Marlene Hernández Morán holds a degree in International Relations from the School of Political and Social Sciences of the University of California, Berkeley. unamM.A. in Asian and African Studies with a specialization in the Middle East from El Colegio de México. Her recent publications include the article "The strengthening of authoritarianism in Saudi Arabia: the logic of two-level games under the de facto neo-patrimonial government of Muhammad bin Salman" in the journal Arabic Studies Shelf. Her research interests include Palestinian popular art, cultural diplomacy and creative economy in the Middle East and women's struggles in Palestine.

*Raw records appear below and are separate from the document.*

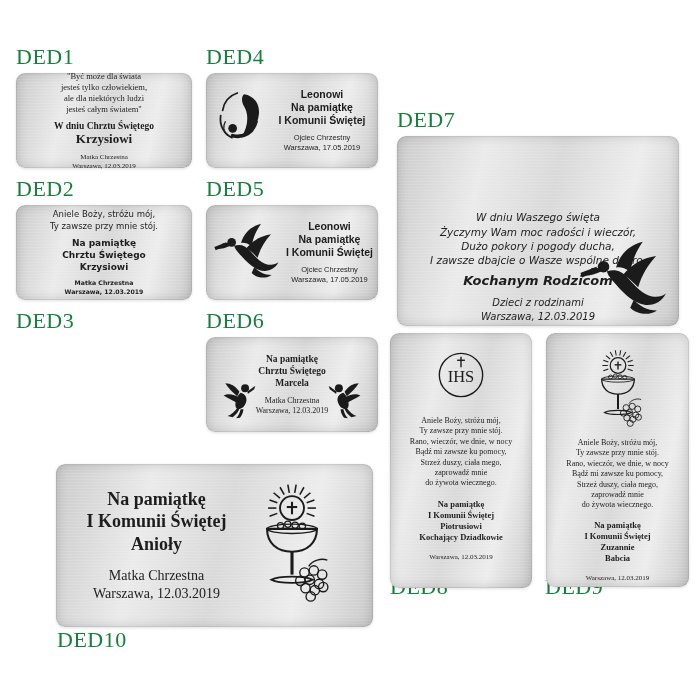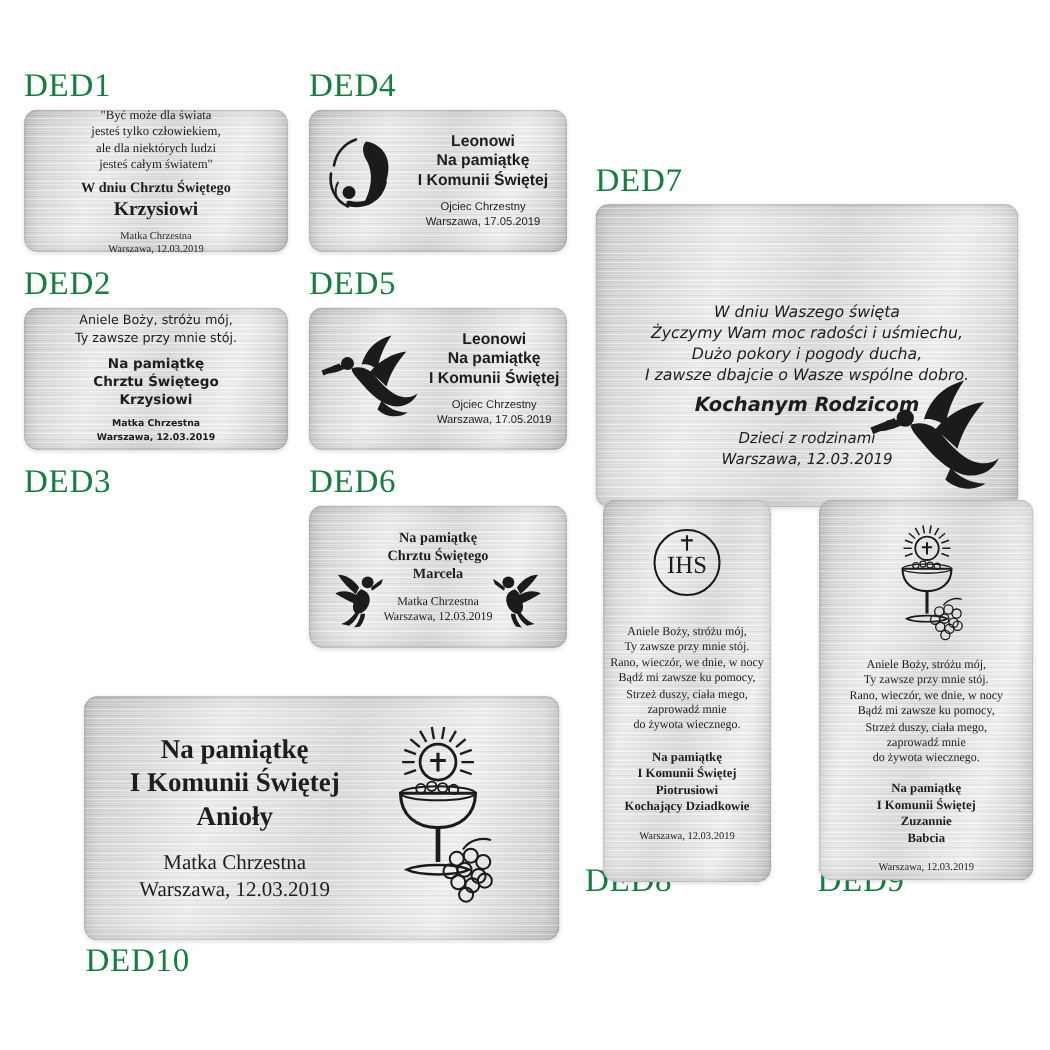--- a/index.html
+++ b/index.html
@@ -27,21 +27,21 @@
     box-shadow: inset 0 0 0 1px rgba(0,0,0,.07),
                 inset 0 0 12px rgba(0,0,0,.16),
                 0 1px 3px rgba(0,0,0,.12);}
   .p1{left:16px;top:73px;width:176px;height:95px}
   .p2{left:16px;top:205px;width:176px;height:95px}
   .p3{left:16px;top:337px;width:176px;height:95px}
   .p4{left:206px;top:73px;width:172px;height:95px}
   .p5{left:206px;top:205px;width:172px;height:95px}
   .p6{left:206px;top:337px;width:172px;height:95px}
   .p7{left:397px;top:136px;width:282px;height:162px}
-  .p8{left:402px;top:333px;width:112px;height:239px}
+  .p8{left:390px;top:333px;width:142px;height:239px}
   .p9{left:546px;top:333px;width:143px;height:238px}
   .p10{left:56px;top:464px;width:317px;height:163px}
 
   .grp{margin:3px 0}
   .ln{white-space:nowrap}
 
   
   .p1{font-family:"Liberation Serif",serif}
   .p1 .q{font-size:8.5px;line-height:1.3}
   .p1 .t{font-size:9.5px;font-weight:bold;line-height:1.2}
@@ -72,21 +72,21 @@
 
   
   .p6{font-family:"Liberation Serif",serif}
   .p6 .t{font-size:9.5px;font-weight:bold;line-height:1.3}
   .p6 .f{font-size:8px;line-height:1.3}
   .cherub{position:absolute;top:40px;width:34px;height:44px}
   .cherub.left{left:17px}
   .cherub.right{right:17px;transform:scaleX(-1)}
 
   
-  .p7{font-family:"DejaVu Sans",sans-serif;font-style:italic;justify-content:center;padding-top:40px}
+  .p7{font-family:"DejaVu Sans",sans-serif;font-style:italic;justify-content:flex-end;padding-top:28px}
   .p7 .q{font-size:10.5px;line-height:1.35}
   .p7 .d{font-size:13px;font-weight:bold;line-height:1.3}
   .p7 .f{font-size:10px;line-height:1.35}
   .angel7{position:absolute;right:6px;bottom:4px;width:98px;height:82px}
 
   
   .p8,.p9{font-family:"Liberation Serif",serif;justify-content:flex-start;padding-top:16px}
   .p8 .q,.p9 .q{font-size:8px;line-height:1.3}
   .p8 .d,.p9 .d{font-size:8.5px;font-weight:bold;line-height:1.3}
   .p8 .f,.p9 .f{font-size:7px;line-height:1.3}
@@ -232,21 +232,21 @@
     </div>
     <div class="grp">
       <div class="ln f">Matka Chrzestna</div>
       <div class="ln f">Warszawa, 12.03.2019</div>
     </div>
   </section>
 
   <section class="plate p7">
     <div class="grp">
       <div class="ln q">W dniu Waszego święta</div>
-      <div class="ln q">Życzymy Wam moc radości i uśmiechu,</div>
+      <div class="ln q">Życzymy Wam moc radości i wieczór,</div>
       <div class="ln q">Dużo pokory i pogody ducha,</div>
       <div class="ln q">I zawsze dbajcie o Wasze wspólne dobro.</div>
     </div>
     <div class="grp">
       <div class="ln d">Kochanym Rodzicom</div>
     </div>
     <div class="grp">
       <div class="ln f">Dzieci z rodzinami</div>
       <div class="ln f">Warszawa, 12.03.2019</div>
     </div>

Arely Medina holds a degree in Philosophy from the University of Guadalajara. She holds a Master's degree in Regional Studies and a PhD in Social Sciences, both from El Colegio de Jalisco. As a guest researcher she did a postdoctoral stay at the Centro de Investigaciones y Estudios Superiores en Antropología Social (ciesas), headquartered in the West, and is a member of the sni level i. She is currently a research professor in the Department of Economic and Administrative Sciences at the University of Guadalajara.